== Segment start ==

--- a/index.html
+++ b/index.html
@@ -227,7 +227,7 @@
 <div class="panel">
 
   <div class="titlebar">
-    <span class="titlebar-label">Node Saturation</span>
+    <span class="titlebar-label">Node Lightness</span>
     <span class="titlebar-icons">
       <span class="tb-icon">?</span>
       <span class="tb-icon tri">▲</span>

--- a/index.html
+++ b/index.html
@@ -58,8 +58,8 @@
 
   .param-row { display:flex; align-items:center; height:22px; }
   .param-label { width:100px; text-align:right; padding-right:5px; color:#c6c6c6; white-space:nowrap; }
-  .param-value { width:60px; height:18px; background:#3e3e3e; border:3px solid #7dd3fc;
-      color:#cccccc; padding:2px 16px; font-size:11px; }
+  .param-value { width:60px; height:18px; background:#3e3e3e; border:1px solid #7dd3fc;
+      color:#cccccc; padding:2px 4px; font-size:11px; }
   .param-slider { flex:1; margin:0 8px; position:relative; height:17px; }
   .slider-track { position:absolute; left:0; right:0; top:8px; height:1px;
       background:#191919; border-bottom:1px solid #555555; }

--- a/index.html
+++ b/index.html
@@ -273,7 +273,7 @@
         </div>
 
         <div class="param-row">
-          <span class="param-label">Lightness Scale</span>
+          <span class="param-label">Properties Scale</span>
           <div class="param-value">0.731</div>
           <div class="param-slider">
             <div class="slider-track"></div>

== Segment end ==
== Segment start ==

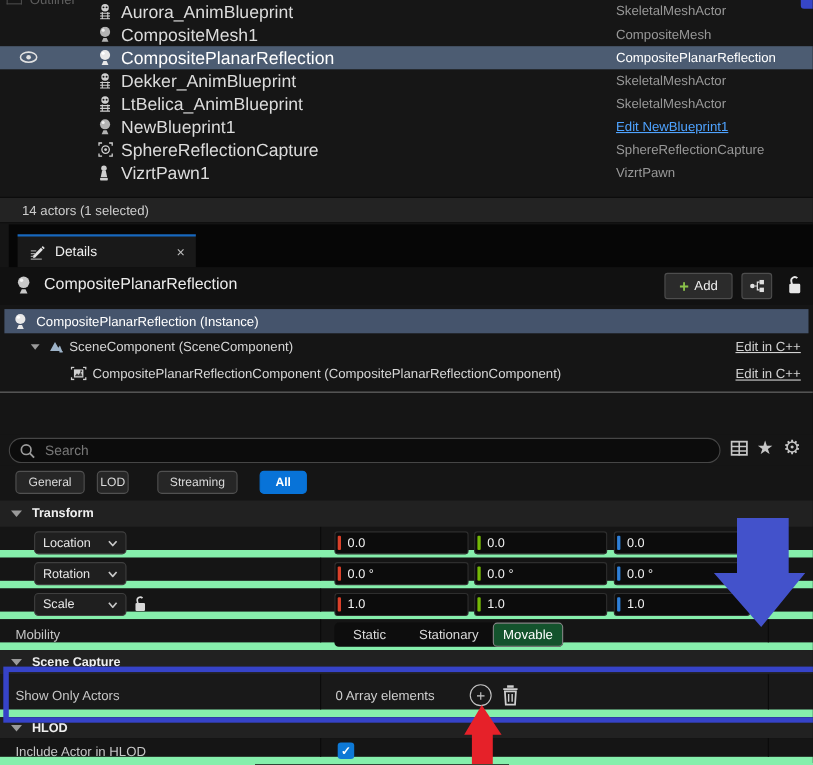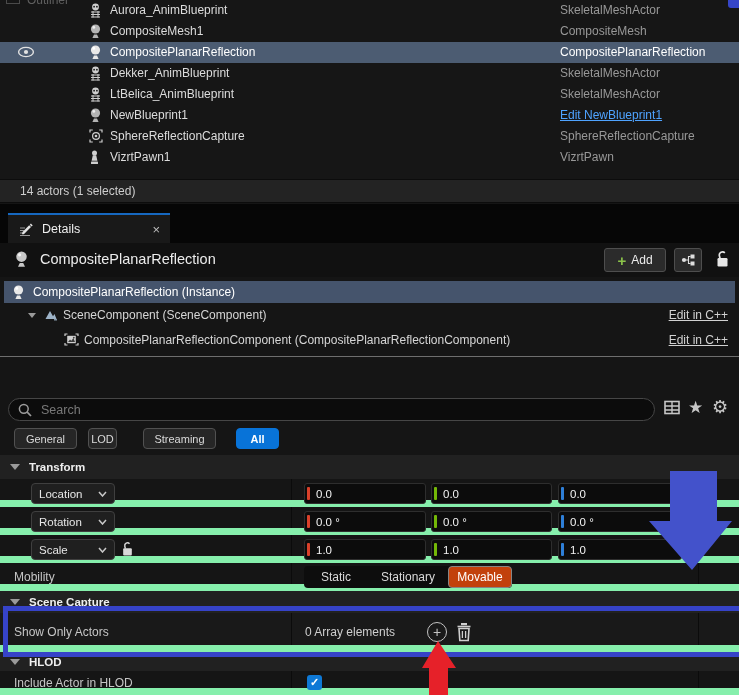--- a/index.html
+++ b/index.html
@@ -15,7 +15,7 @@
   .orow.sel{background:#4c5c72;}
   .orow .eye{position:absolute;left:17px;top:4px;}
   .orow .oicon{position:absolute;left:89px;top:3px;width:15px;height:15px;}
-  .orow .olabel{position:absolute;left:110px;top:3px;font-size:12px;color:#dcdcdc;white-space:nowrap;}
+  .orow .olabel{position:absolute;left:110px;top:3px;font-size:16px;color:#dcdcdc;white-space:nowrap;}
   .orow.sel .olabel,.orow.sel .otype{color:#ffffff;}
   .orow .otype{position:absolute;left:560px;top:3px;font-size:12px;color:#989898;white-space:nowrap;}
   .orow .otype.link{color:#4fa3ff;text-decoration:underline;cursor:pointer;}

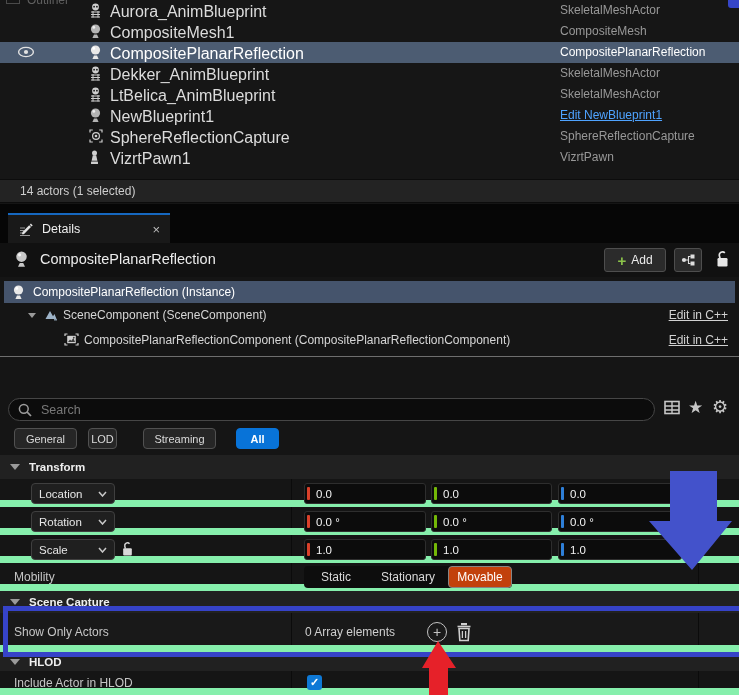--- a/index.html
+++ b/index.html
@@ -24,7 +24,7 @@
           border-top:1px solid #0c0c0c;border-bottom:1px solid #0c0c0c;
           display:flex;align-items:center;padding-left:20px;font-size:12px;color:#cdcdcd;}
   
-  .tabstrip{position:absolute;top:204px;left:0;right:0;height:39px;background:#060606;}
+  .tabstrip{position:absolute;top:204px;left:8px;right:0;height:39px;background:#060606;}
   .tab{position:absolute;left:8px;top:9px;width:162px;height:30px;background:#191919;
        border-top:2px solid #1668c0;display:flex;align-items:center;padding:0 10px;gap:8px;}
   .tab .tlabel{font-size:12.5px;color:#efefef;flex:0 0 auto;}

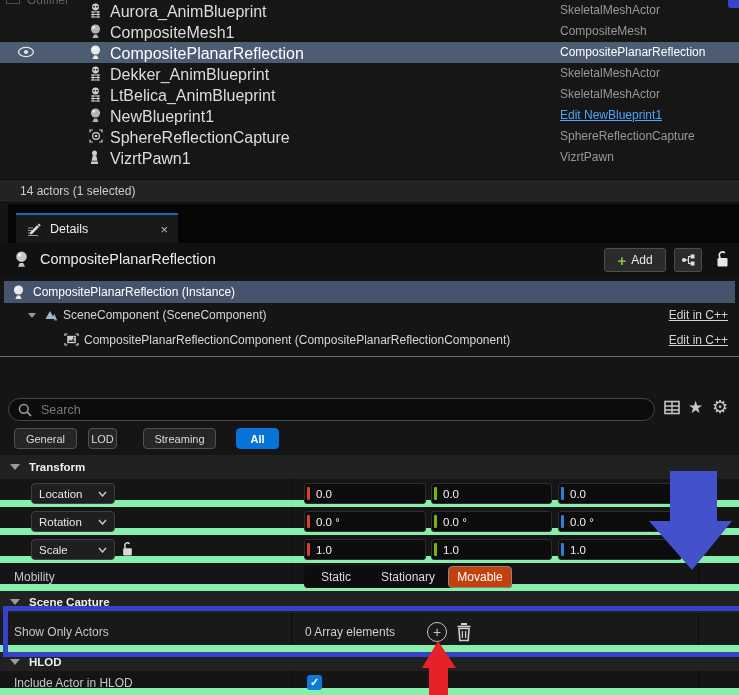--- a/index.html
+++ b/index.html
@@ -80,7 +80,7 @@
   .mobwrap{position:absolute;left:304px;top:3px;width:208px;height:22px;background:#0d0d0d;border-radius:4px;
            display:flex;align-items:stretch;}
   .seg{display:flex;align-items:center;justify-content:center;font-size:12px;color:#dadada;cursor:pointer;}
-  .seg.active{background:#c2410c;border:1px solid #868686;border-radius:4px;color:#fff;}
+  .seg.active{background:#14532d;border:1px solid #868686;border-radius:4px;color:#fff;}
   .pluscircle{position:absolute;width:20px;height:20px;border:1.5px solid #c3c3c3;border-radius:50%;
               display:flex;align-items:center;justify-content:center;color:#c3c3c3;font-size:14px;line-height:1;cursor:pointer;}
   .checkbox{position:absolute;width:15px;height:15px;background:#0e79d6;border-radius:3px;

== Segment end ==

- **What you will do**
Reproduce the lines of the entries above from the one with "width:100px; text-align:right; padding-right:5px;" to the one with "color:#cccccc; padding:2px 16px;", both included, exactly and without any other line.

- **Answer section**
   .param-label { width:100px; text-align:right; padding-right:5px; color:#c6c6c6; white-space:nowrap; }
-  .param-value { width:60px; height:18px; background:#3e3e3e; border:3px solid #7dd3fc;
-      color:#cccccc; padding:2px 16px; font-size:11px; }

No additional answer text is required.